_Brief_: Would you reproduce each of the records below precisely, with the pictures left out?

Extracted data entries
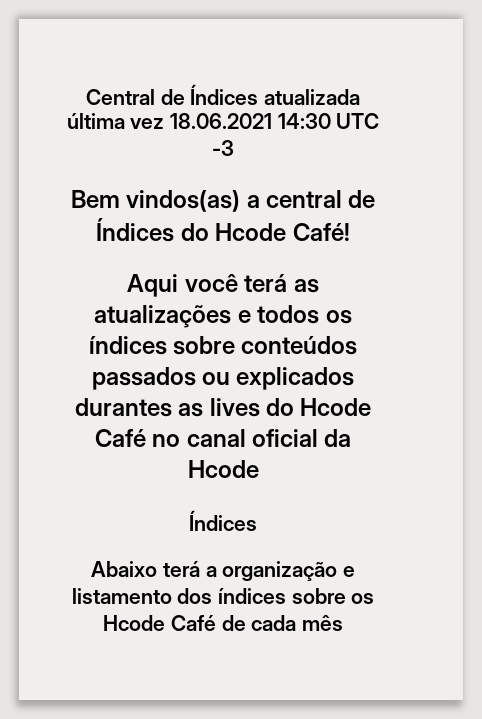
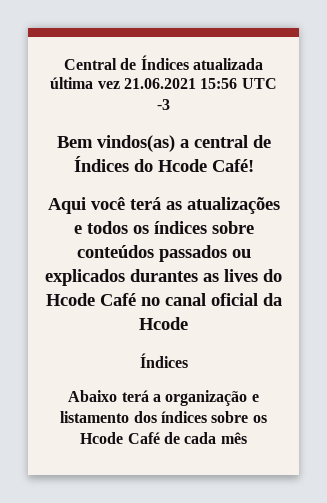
- Central de Índices atualizada última vez 18.06.2021 14:30 UTC -3
+ Central de Índices atualizada última vez 21.06.2021 15:56 UTC -3

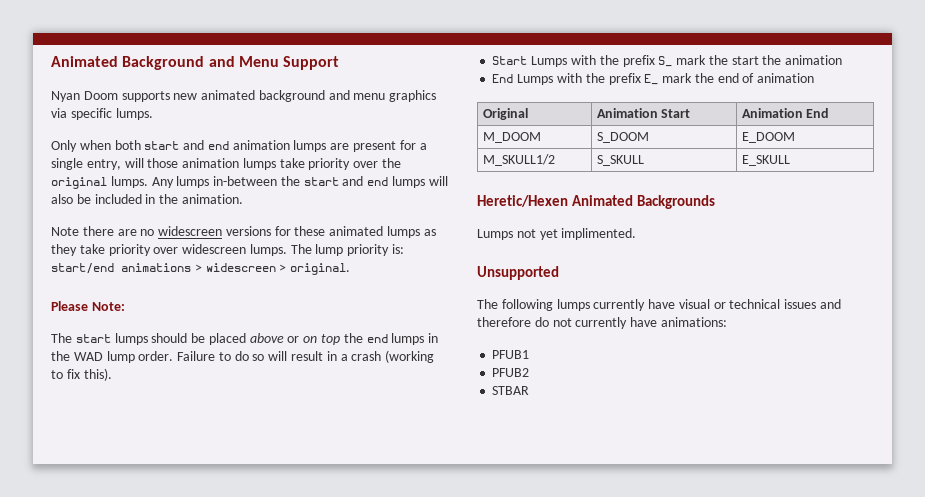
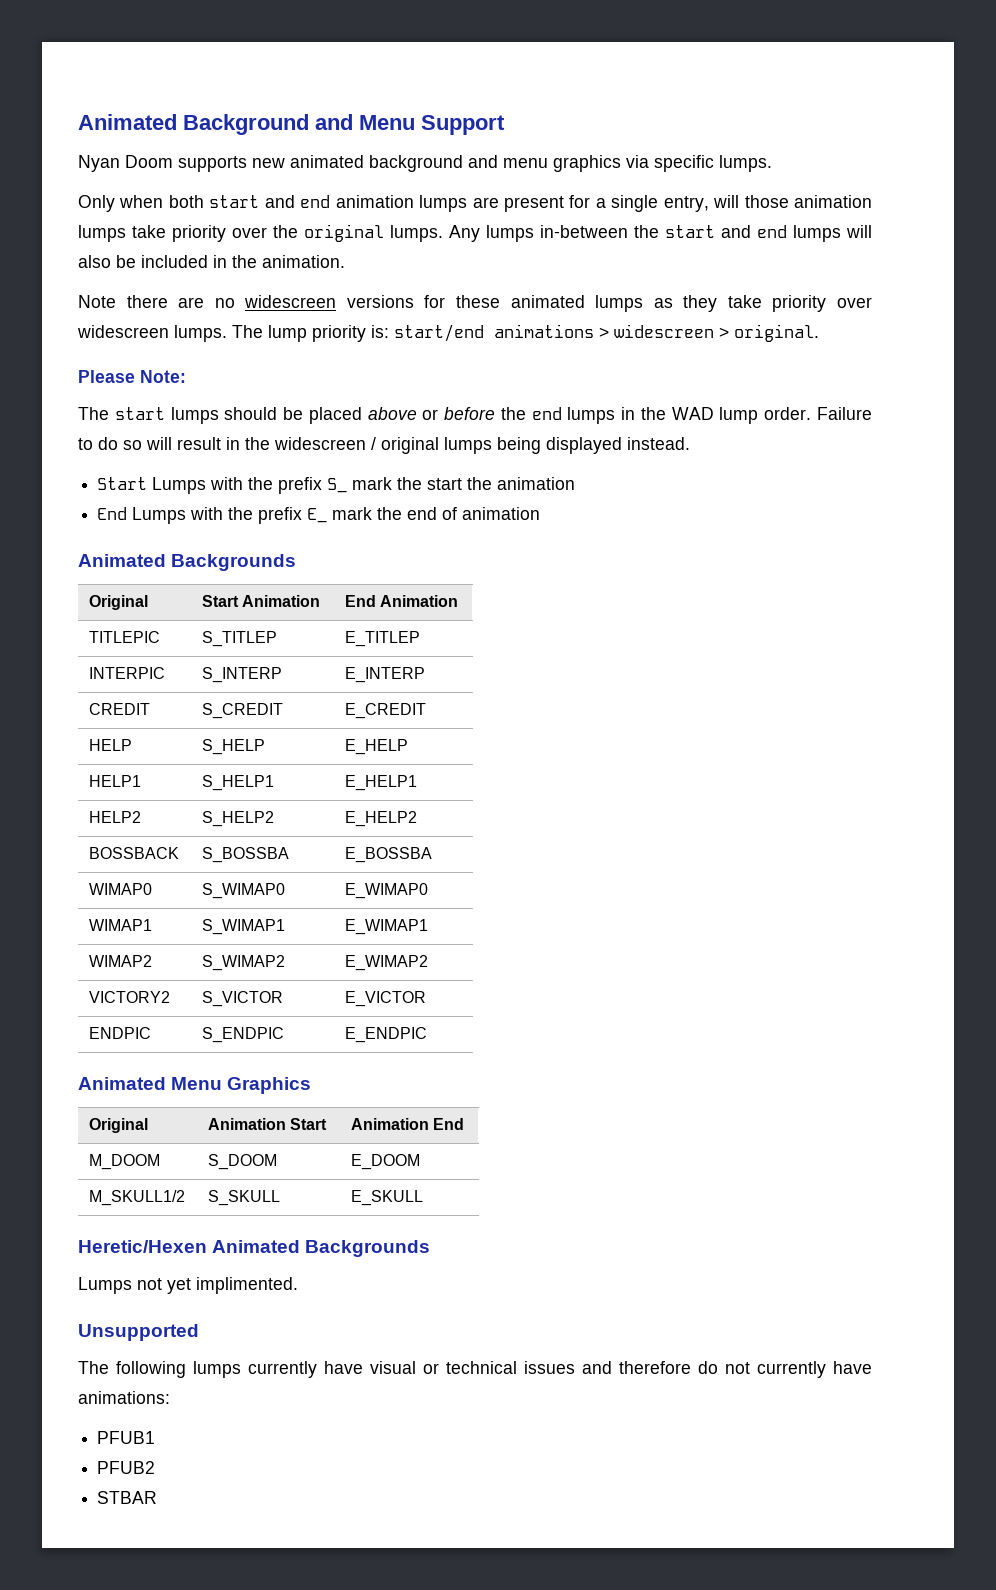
- The start lumps should be placed above or on top the end lumps in the WAD lump order.
+ The start lumps should be placed above or before the end lumps in the WAD lump order.
- Failure to do so will result in a crash (working to fix this).
+ Failure to do so will result in the widescreen / original lumps being displayed instead.
  End Lumps with the prefix E_ mark the end of animation
+ Animated Backgrounds
+ Original | Start Animation | End Animation
+ TITLEPIC | S_TITLEP | E_TITLEP
+ INTERPIC | S_INTERP | E_INTERP
+ CREDIT | S_CREDIT | E_CREDIT
+ HELP | S_HELP | E_HELP
+ HELP1 | S_HELP1 | E_HELP1
+ HELP2 | S_HELP2 | E_HELP2
+ BOSSBACK | S_BOSSBA | E_BOSSBA
+ WIMAP0 | S_WIMAP0 | E_WIMAP0
+ WIMAP1 | S_WIMAP1 | E_WIMAP1
+ WIMAP2 | S_WIMAP2 | E_WIMAP2
+ VICTORY2 | S_VICTOR | E_VICTOR
+ ENDPIC | S_ENDPIC | E_ENDPIC
+ Animated Menu Graphics

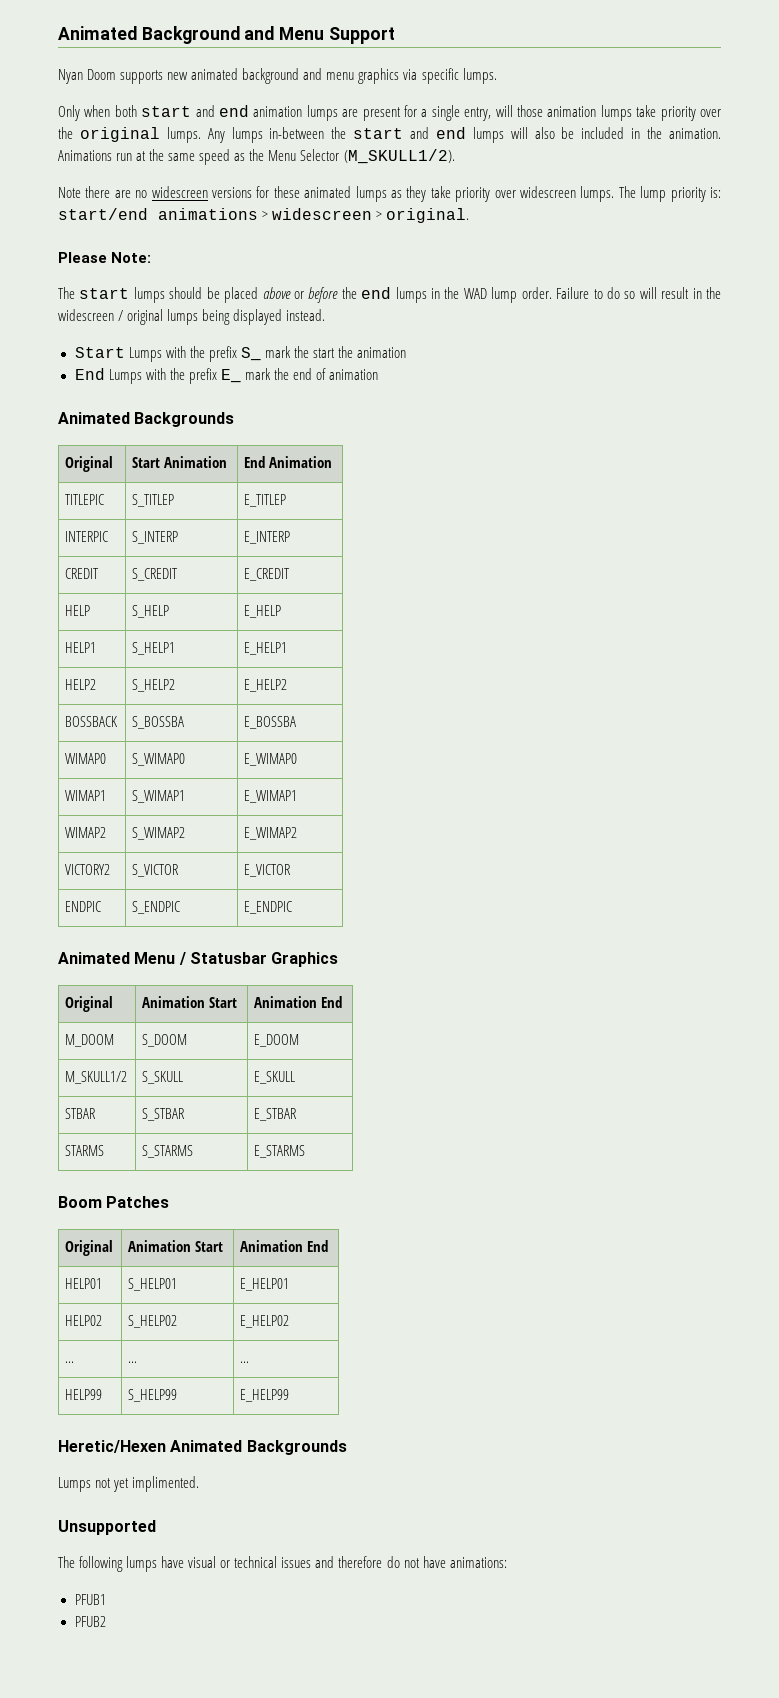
+ Animations run at the same speed as the Menu Selector (M_SKULL1/2).
- Animated Menu Graphics
+ Animated Menu / Statusbar Graphics
+ STBAR | S_STBAR | E_STBAR
+ STARMS | S_STARMS | E_STARMS
+ Boom Patches
+ Original | Animation Start | Animation End
+ HELP01 | S_HELP01 | E_HELP01
+ HELP02 | S_HELP02 | E_HELP02
+ ... | ... | ...
+ HELP99 | S_HELP99 | E_HELP99
- The following lumps currently have visual or technical issues and therefore do not currently have animations:
+ The following lumps have visual or technical issues and therefore do not have animations:
- STBAR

_Response to this task_:
- Central de Índices atualizada última vez 18.06.2021 14:30 UTC -3
+ Central de Índices atualizada última vez 21.06.2021 15:56 UTC -3

- The start lumps should be placed above or on top the end lumps in the WAD lump order.
+ The start lumps should be placed above or before the end lumps in the WAD lump order.
- Failure to do so will result in a crash (working to fix this).
+ Failure to do so will result in the widescreen / original lumps being displayed instead.
  End Lumps with the prefix E_ mark the end of animation
+ Animated Backgrounds
+ Original | Start Animation | End Animation
+ TITLEPIC | S_TITLEP | E_TITLEP
+ INTERPIC | S_INTERP | E_INTERP
+ CREDIT | S_CREDIT | E_CREDIT
+ HELP | S_HELP | E_HELP
+ HELP1 | S_HELP1 | E_HELP1
+ HELP2 | S_HELP2 | E_HELP2
+ BOSSBACK | S_BOSSBA | E_BOSSBA
+ WIMAP0 | S_WIMAP0 | E_WIMAP0
+ WIMAP1 | S_WIMAP1 | E_WIMAP1
+ WIMAP2 | S_WIMAP2 | E_WIMAP2
+ VICTORY2 | S_VICTOR | E_VICTOR
+ ENDPIC | S_ENDPIC | E_ENDPIC
+ Animated Menu Graphics

+ Animations run at the same speed as the Menu Selector (M_SKULL1/2).
- Animated Menu Graphics
+ Animated Menu / Statusbar Graphics
+ STBAR | S_STBAR | E_STBAR
+ STARMS | S_STARMS | E_STARMS
+ Boom Patches
+ Original | Animation Start | Animation End
+ HELP01 | S_HELP01 | E_HELP01
+ HELP02 | S_HELP02 | E_HELP02
+ ... | ... | ...
+ HELP99 | S_HELP99 | E_HELP99
- The following lumps currently have visual or technical issues and therefore do not currently have animations:
+ The following lumps have visual or technical issues and therefore do not have animations:
- STBAR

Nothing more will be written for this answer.